While this workflow solution is effective, the original poster voiced a very real concern: "This approach would require to include the Contact level webinar topic property in every workflow registration workflow. As multiple people set up workflows in the company, this approach seems rather error prone."

And they're absolutely right. It's a manual step that needs to be consistently applied across all future webinar setups. This highlights a common pain point in HubSpot: getting data to flow exactly where you need it, especially across different object types, can sometimes require creative, albeit slightly cumbersome, workarounds. It's frustrating when the data you need is already in the system, just out of reach.

ESHOPMAN Team Comment

We completely understand the original poster's frustration here. This scenario perfectly illustrates a common HubSpot challenge: powerful data lives in separate objects, and custom code or complex workflows are often needed to bridge the gap.
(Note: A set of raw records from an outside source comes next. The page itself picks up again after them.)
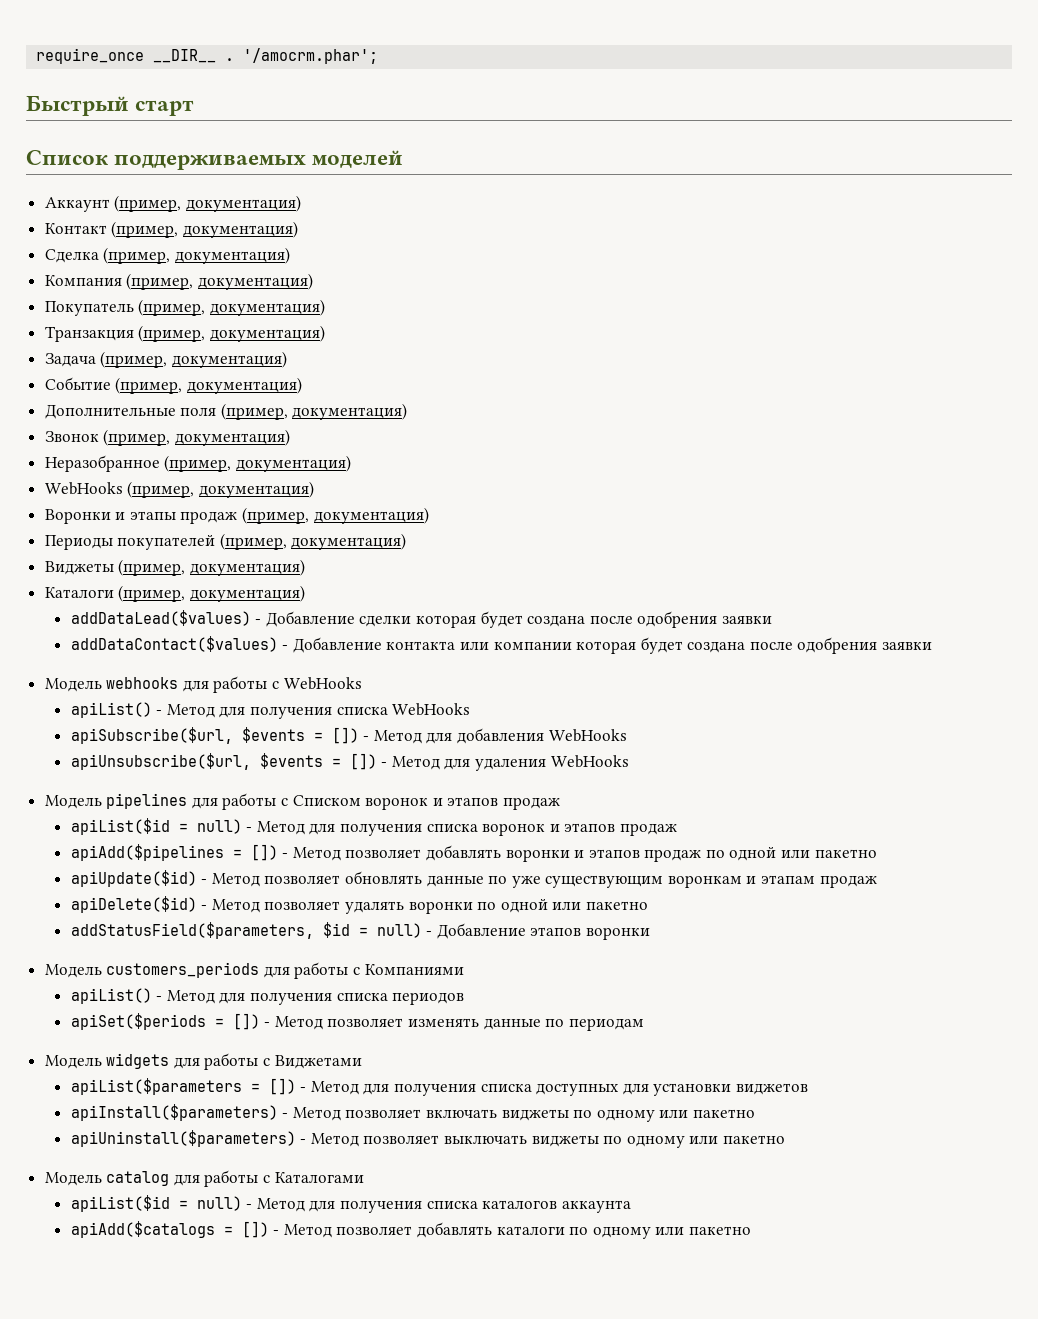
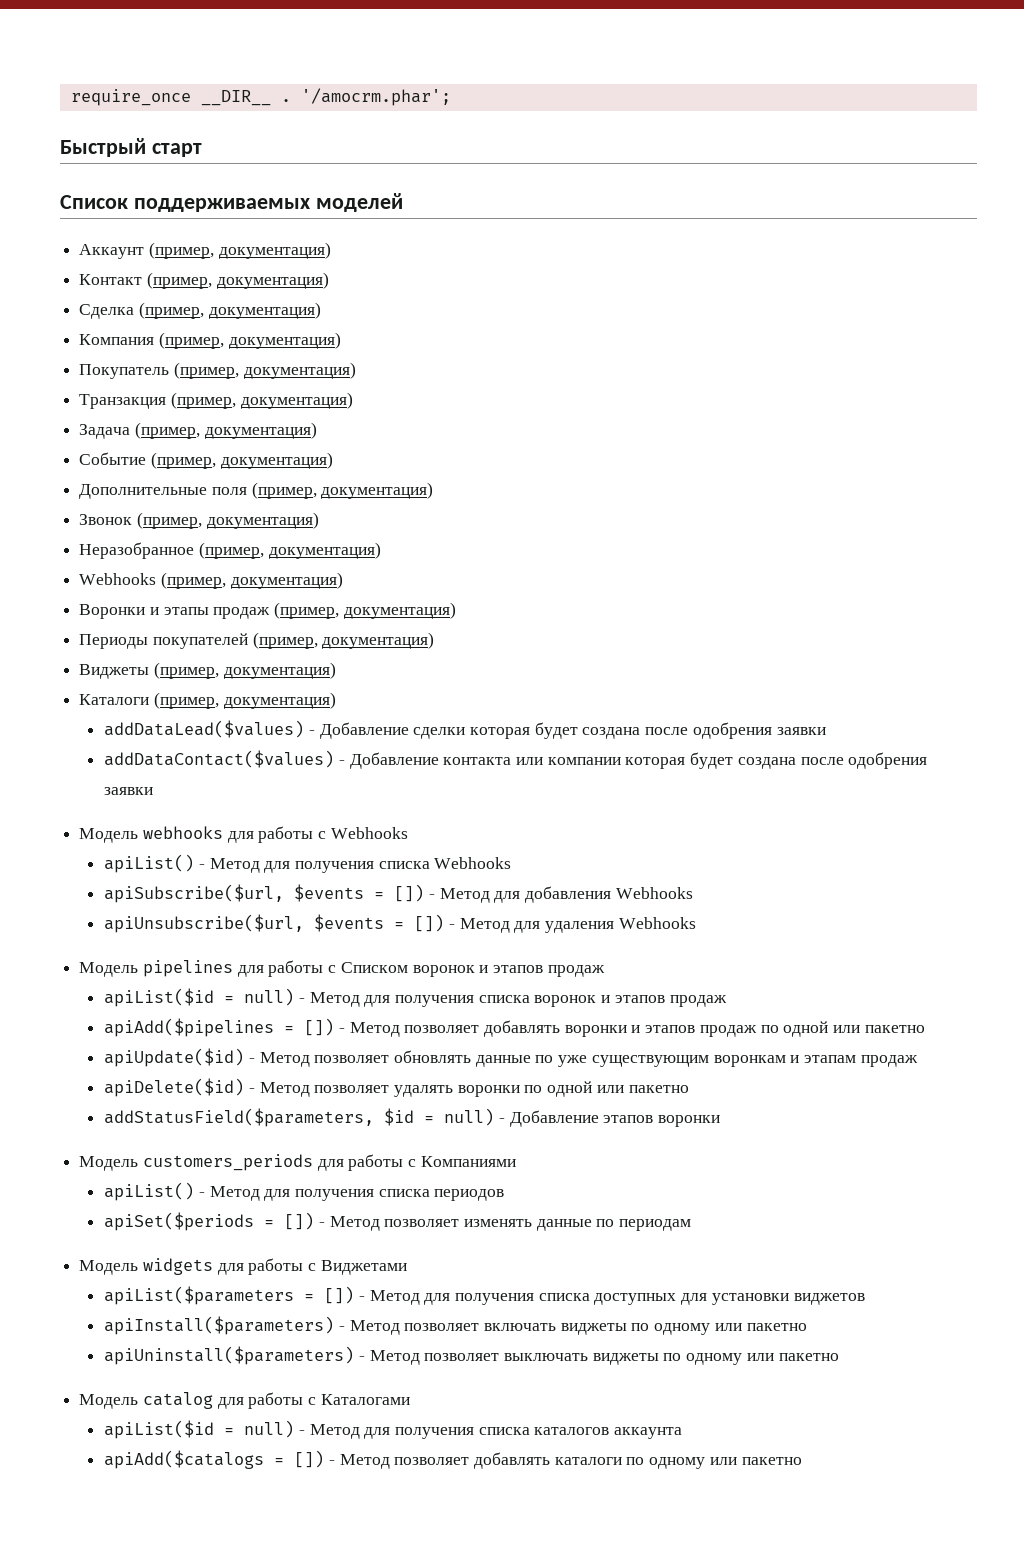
- WebHooks (пример, документация)
+ Webhooks (пример, документация)
- Модель webhooks для работы с WebHooks
- apiList() - Метод для получения списка WebHooks
+ Модель webhooks для работы с Webhooks
+ apiList() - Метод для получения списка Webhooks
- apiSubscribe($url, $events = []) - Метод для добавления WebHooks
+ apiSubscribe($url, $events = []) - Метод для добавления Webhooks
- apiUnsubscribe($url, $events = []) - Метод для удаления WebHooks
+ apiUnsubscribe($url, $events = []) - Метод для удаления Webhooks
While the suggested workflow workaround is a solid tactical solution, it underscores the need for robust data architecture and integration planning. For ESHOPMAN users, this emphasizes the value of a storefront built directly within HubSpot, as it inherently centralizes much of your customer and product data, reducing these kinds of data silos from the start.

Beyond Workarounds: Building a Robust E-commerce Data Strategy

This discussion isn't just about webinars; it's a microcosm of how we often need to think creatively to get the most out of HubSpot. Whether you're trying to track specific product interests from an event or integrate detailed purchase history from your store, the principle remains: sometimes you have to build bridges for your data.
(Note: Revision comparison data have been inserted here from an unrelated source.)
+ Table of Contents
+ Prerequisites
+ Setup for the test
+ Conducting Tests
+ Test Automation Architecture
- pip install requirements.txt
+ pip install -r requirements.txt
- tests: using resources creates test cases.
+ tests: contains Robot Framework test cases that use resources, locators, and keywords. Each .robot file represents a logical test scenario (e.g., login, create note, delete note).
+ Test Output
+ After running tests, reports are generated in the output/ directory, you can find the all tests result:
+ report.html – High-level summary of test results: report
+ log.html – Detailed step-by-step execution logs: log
For those building their online presence, perhaps starting with a google online store builder or even looking for a free retail website builder to get off the ground, remember that the true power comes when your store data seamlessly integrates with your CRM. Platforms like ESHOPMAN, built right into HubSpot, aim to reduce these kinds of data friction points by design, making it easier to connect customer behavior with sales opportunities without resorting to extensive workarounds for every data point.

So, next time you're facing a HubSpot data challenge, remember this community thread. Sometimes, the most effective solution isn't a direct feature, but a clever combination of custom properties and workflows. It might take a little more setup, but the insights gained for cross-selling and improving your customer journey are absolutely worth it.

What are your thoughts? Have you encountered similar data challenges in HubSpot? Share your creative solutions in the comments!